His tape, though, should quell most front-office hesitations. Cook’s natural running skill is undeniable, and he has the potential to make everyone around him better.
Christian McCaffrey, Stanford
McCaffrey might be the most fascinating back in this year’s class. How high a team takes him and how he’s eventually used are two of the most interesting questions in this draft. A huge chunk of his production at Stanford came on the ground (including 1,603 of his 1,913 yards from scrimmage as a junior), but his frame and style of play both raise concerns about his viability as a traditional runner at the next level.
At 202 pounds, McCaffrey is on the small side for a running back. That’s exacerbated by the fact that he stands 5-foot-11, while many of the league’s other small, effective runners (such as Dion Lewis, Gio Bernard, and Danny Woodhead) pack roughly the same amount of bulk onto considerably shorter frames. Even in college, McCaffrey’s lack of power as a rusher was evident. He isn’t going to shed many tackles, and his usefulness in tighter spaces can be limited. He had enough vision to consistently hit big runs in college, but as the lanes become smaller in the NFL, he may have trouble emerging as a reliable early-down option.
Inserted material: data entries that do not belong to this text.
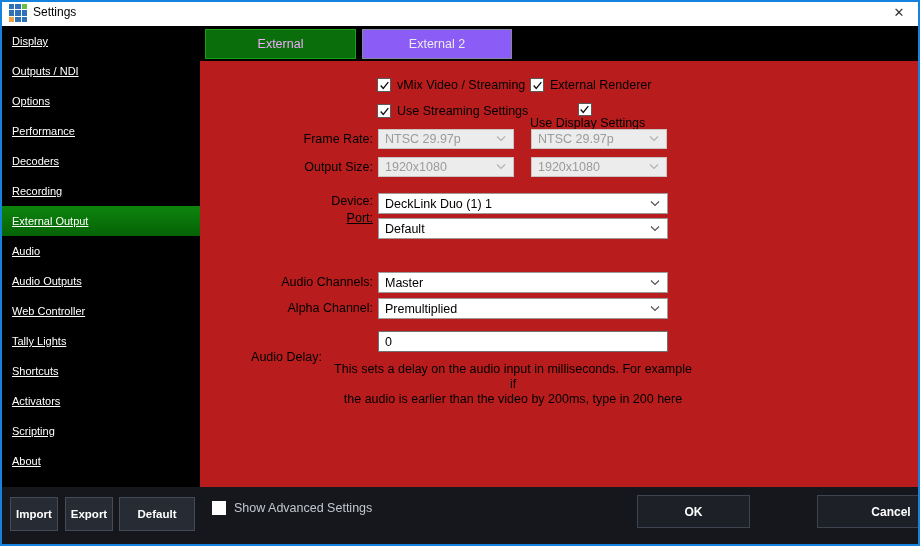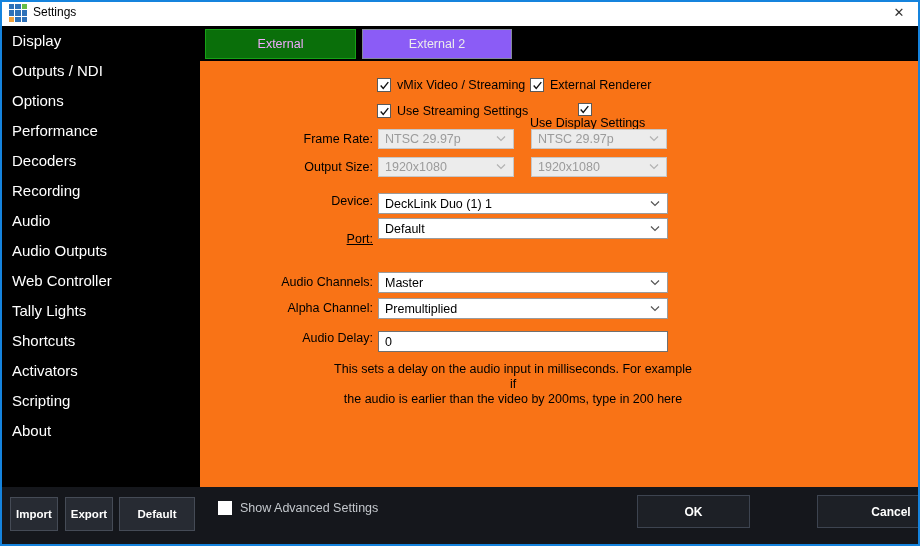"Display" .side-item { font-size: 15px -> 11px; text-decoration: none -> underline }
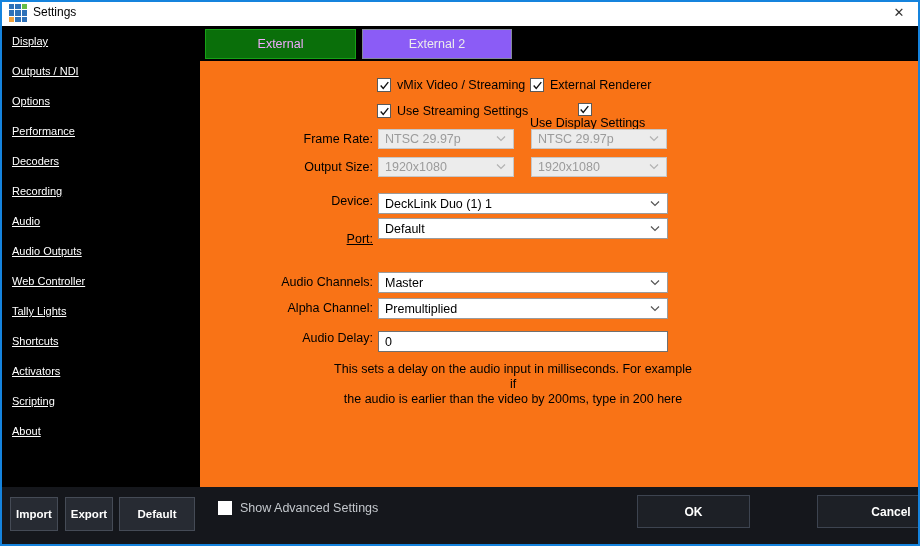"vMix Video / Streaming" .content { background: #f97316 -> #b91c1c }
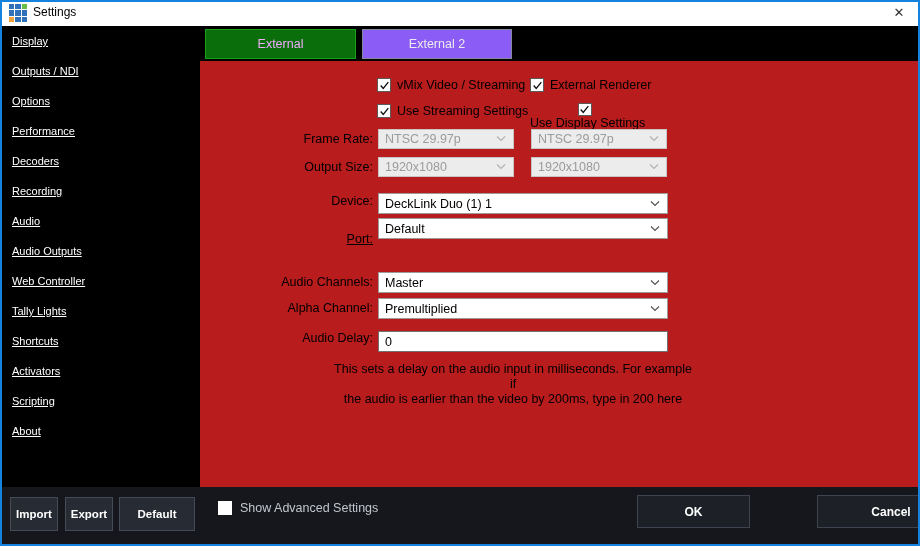"External Output" div.side-item { html: none -> <div>External Output</div> }
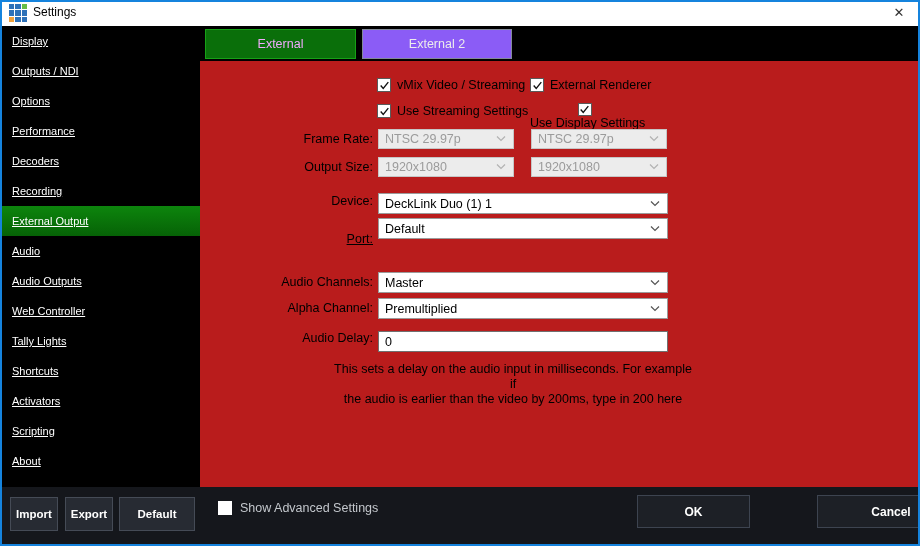"Port:" div.field-label { top: 168px -> 147px }
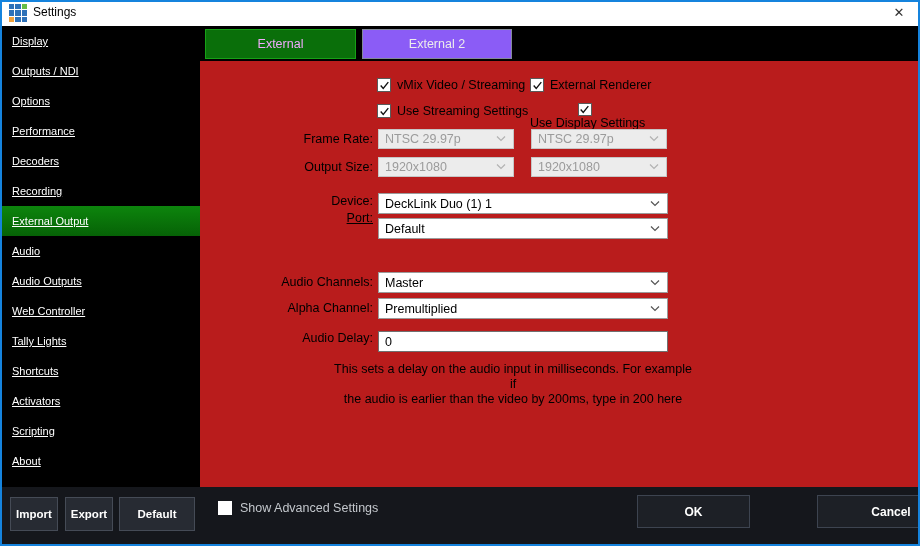"Audio Delay:" div.field-label { text-align: none -> center; top: 267px -> 286px }
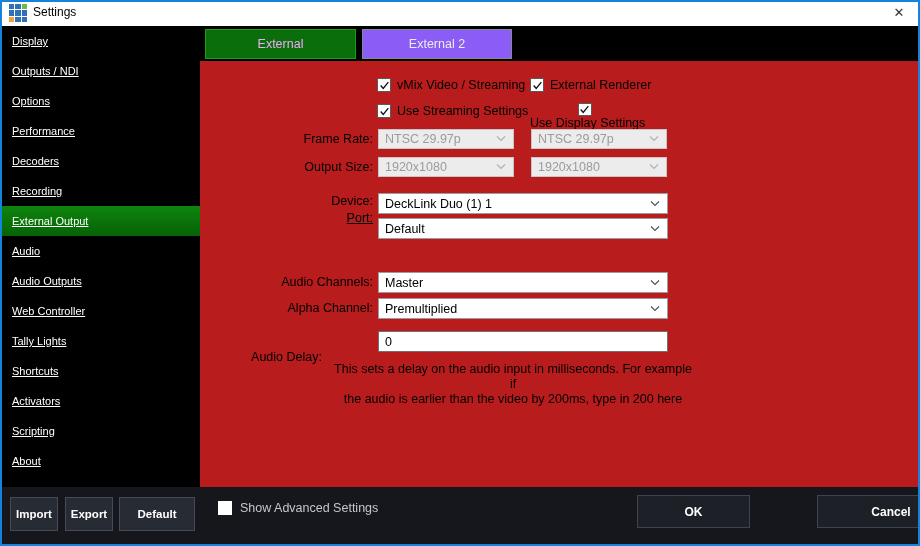"Show Advanced Settings" .adv-row { left: 218px -> 212px }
It’s what he can do on passing downs, though, that makes him an enticing option toward the back of the first round. As a receiving target, McCaffrey should be able to step onto the field and contribute immediately. He catches the ball with ease and is supremely gifted as a route runner. Stanford deployed him in a variety of ways, and McCaffrey looked comfortable doing every one. Whether he was cooking a defensive back on a double move or slicing up a linebacker on an option route, he proved dynamic; creative play designers can and should salivate over his versatility.
As the NFL grows increasingly pass-happy, teams are relying on shotgun formations, sub packages, and personnel mismatches more than ever before. That makes backs with McCaffrey’s skill set exceedingly valuable. Even if his appeal is primarily tied to the passing game, McCaffrey is a surefire playmaker. He can be used as a runner in certain formations and as a wideout who can pick apart coverage in others.
Alvin Kamara, Tennessee
Kamara doesn’t boast the name recognition of the other three guys on this list, but after showcasing ridiculous explosion at the combine (a 39.5-inch vertical jump and a 131-inch broad jump), the former Volunteers running back deserves mention in any conversation about this year’s crop at the position. He had a limited workload during the last two seasons at Tennessee (210 total rushes and only five games in which he racked up 15-plus carries), yet he made an impression with his touches. The first trait that sticks out on tape is his balance, even after contact.
Kamara is able to sustain hits and keep on moving, which is just one of the ways he displays body control as a runner. His ability to gather himself before accelerating to top speed is evident on film, and a key reason why his 40-yard dash time (4.56 at the combine) may not be as telling as his explosion numbers. Simply put, he’s a threat to break a big play any time he touches the ball.
His decision-making in the open field can be curious, as he has a tendency to run toward tacklers when there’s plenty of space to exploit. That speaks to concerns about his instincts. He can be indecisive when looking for creases that haven’t yet developed; when seams unfold, though, he knows how to make teams pay.
That ability is part of what makes Kamara so intriguing as a receiving option. He’s dangerous on screens and can create mismatches from the slot. Plus, he’s adept enough as a route runner to catch passes out of the backfield. Kamara lacks the profile of other backs in this draft, but make no mistake: He has the skills to thrive in the modern NFL.